During Janet and Bill’s debt free journey, they thought they had tried everything. Both had found ways to add extra money to their budget. Janet was selling products during her spare time and Bill had taken a second job. The couple had plenty of money, and plenty of debt.
Cutting costs where they could and saving money helped, but it didn’t make them debt free – they had too much to repay. One day Bill confided in a friend who told him about the time that a Consumer Proposal helped him become debt free…
Increase Your Income, Reduce Your Expenses
The first thing many people do when debt becomes unmanageable, is look for income outside of their regular pay cheque or cut costs. While both higher earnings and lower costs are good things, there is only so much you can do to have an impact on your debts. The amount of debt that you owe will ultimately determine what you should do to free yourself from it.
Asking for a raise, cashing out investments, or refinancing a home can all help to repay your debt(s). The smaller the debt load, the easier it will be to repay. You may need help negotiating larger debts. Where an investment is involved, it may not make sense to take on a tax debt or pay a penalty if the total debt load exceeds your available cash out value.

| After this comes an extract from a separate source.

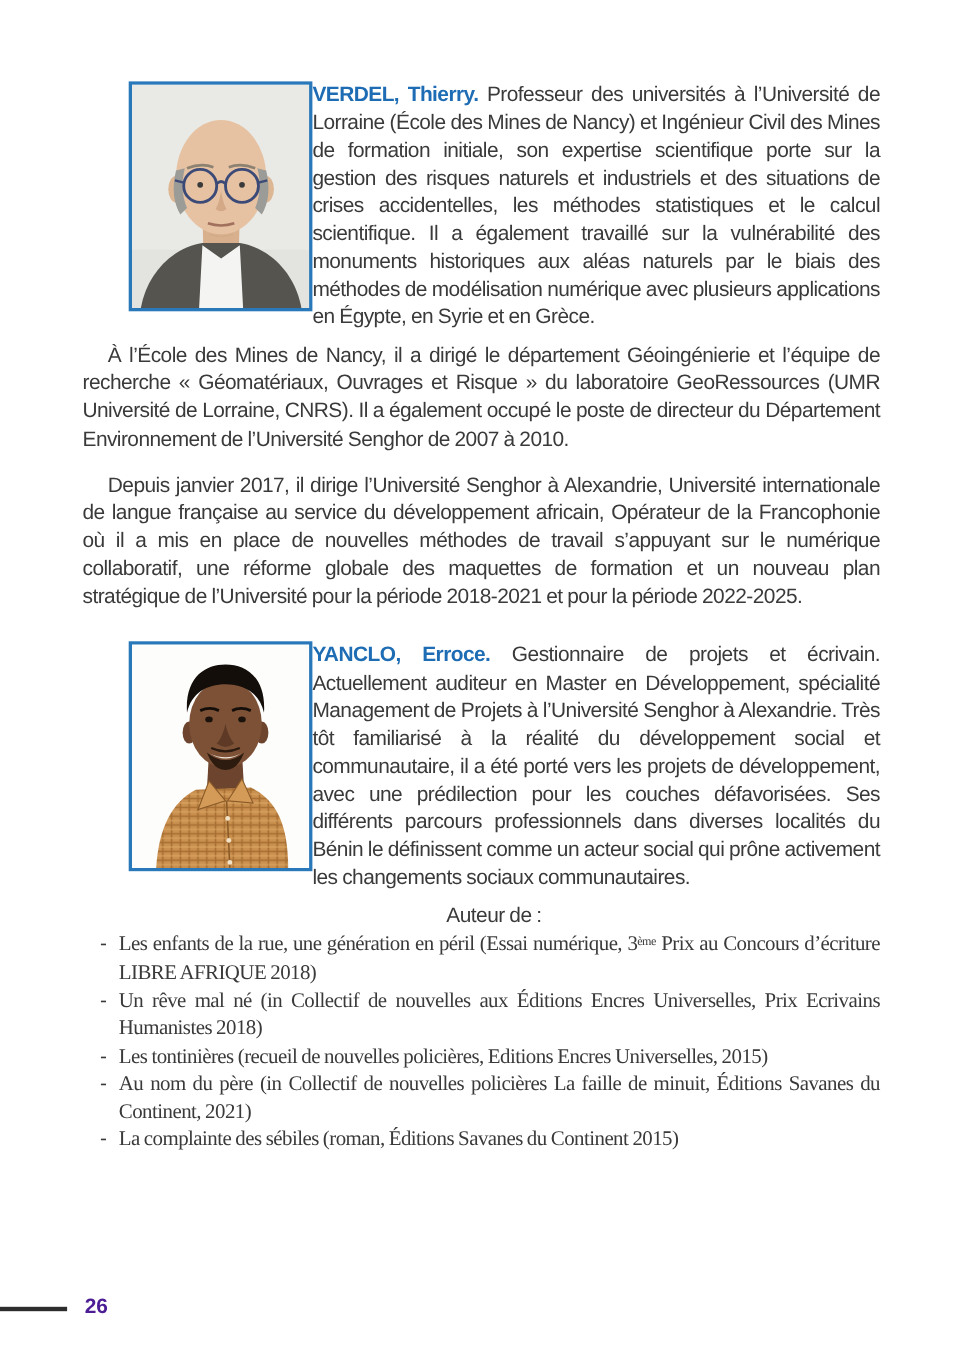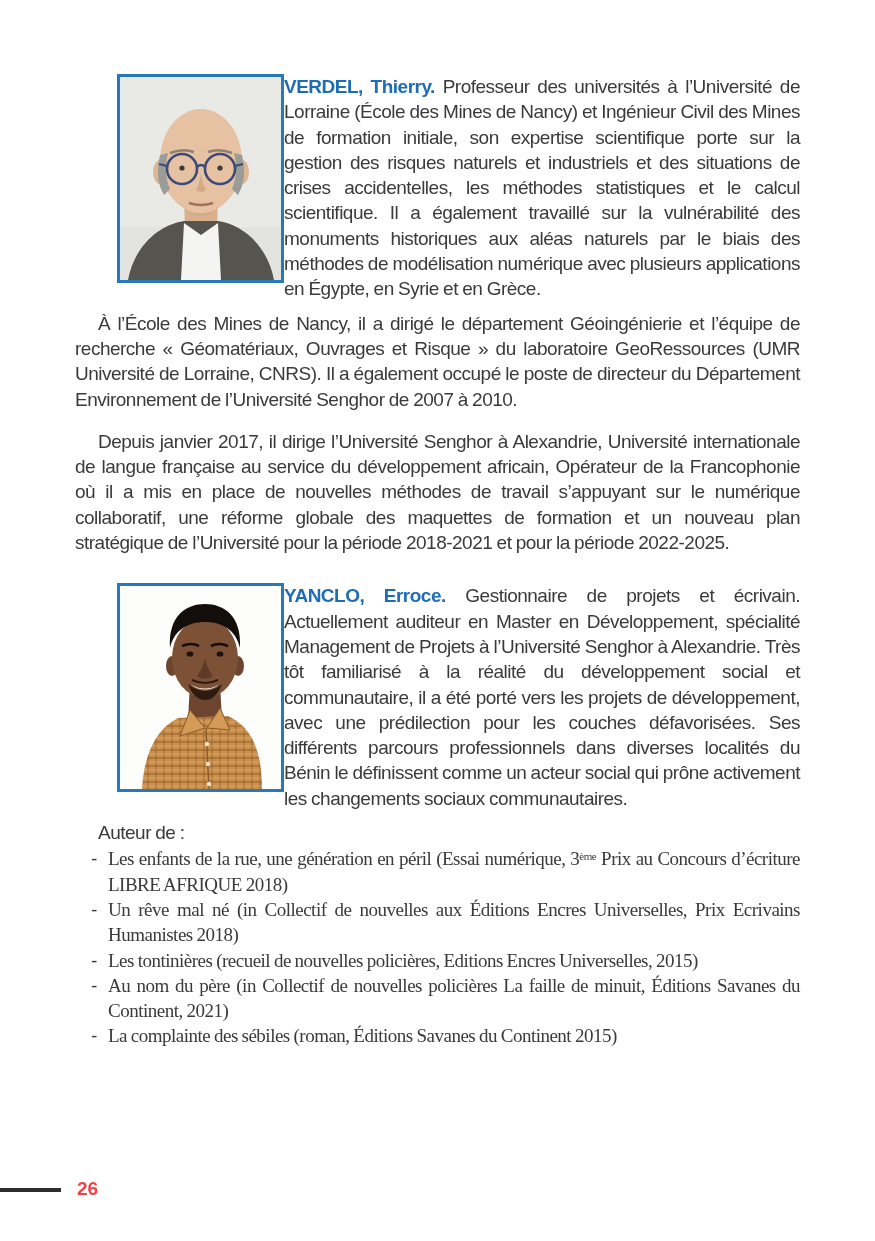"Auteur de :" .works-heading { text-align: left -> center }
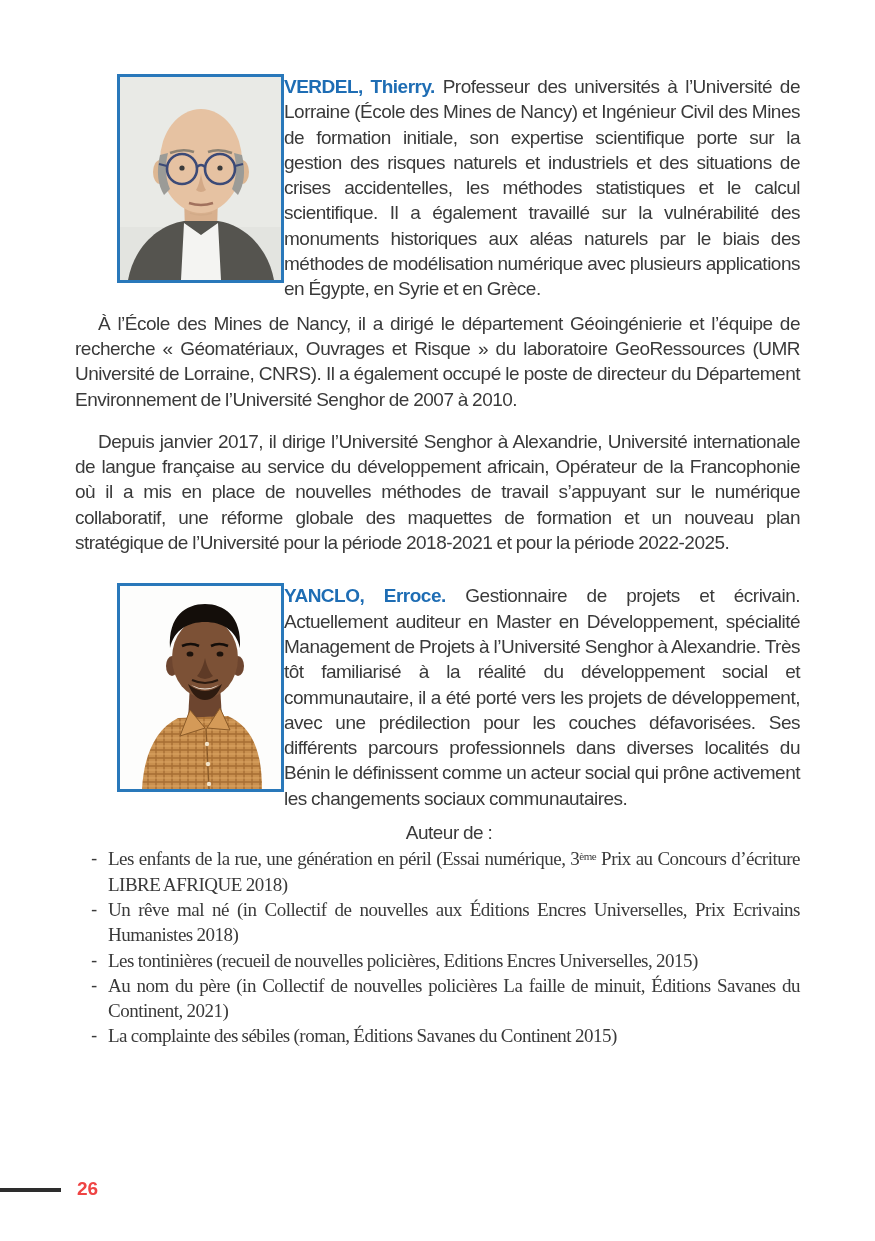"26" .page-number { color: #ef4444 -> #4c1d95 }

Cutting costs can be much easier and is a good idea for anyone struggling with debt. First create a monthly budget and be honest with yourself. Include everything you spend money on. If you’re not sure, take a week and track your purchases via your bank account or by keeping notes on what you buy and spend money on. Once you have a good idea of where your money goes look for ways to adjust what you spend. Here are a few common examples of things we overspend on without noticing.
Common Household Expenses
- Cable television
- Coffee Shops
- Car Insurance
- Cell Phone
All of these things can be potentially adjusted or changed. For example, if you are not watching all of the channels included in your cable television package, it might be time to get rid of it. Cable can cost upwards of $60.00 per month – cutting this cost could save you $720 a year or more. Other providers such as cellular service, internet and insurance, may be able to make account changes that will save you money. Contact your service providers if you haven’t made any changes to your service agreement recently. You may find that a new package or savings initiative can be applied to your account.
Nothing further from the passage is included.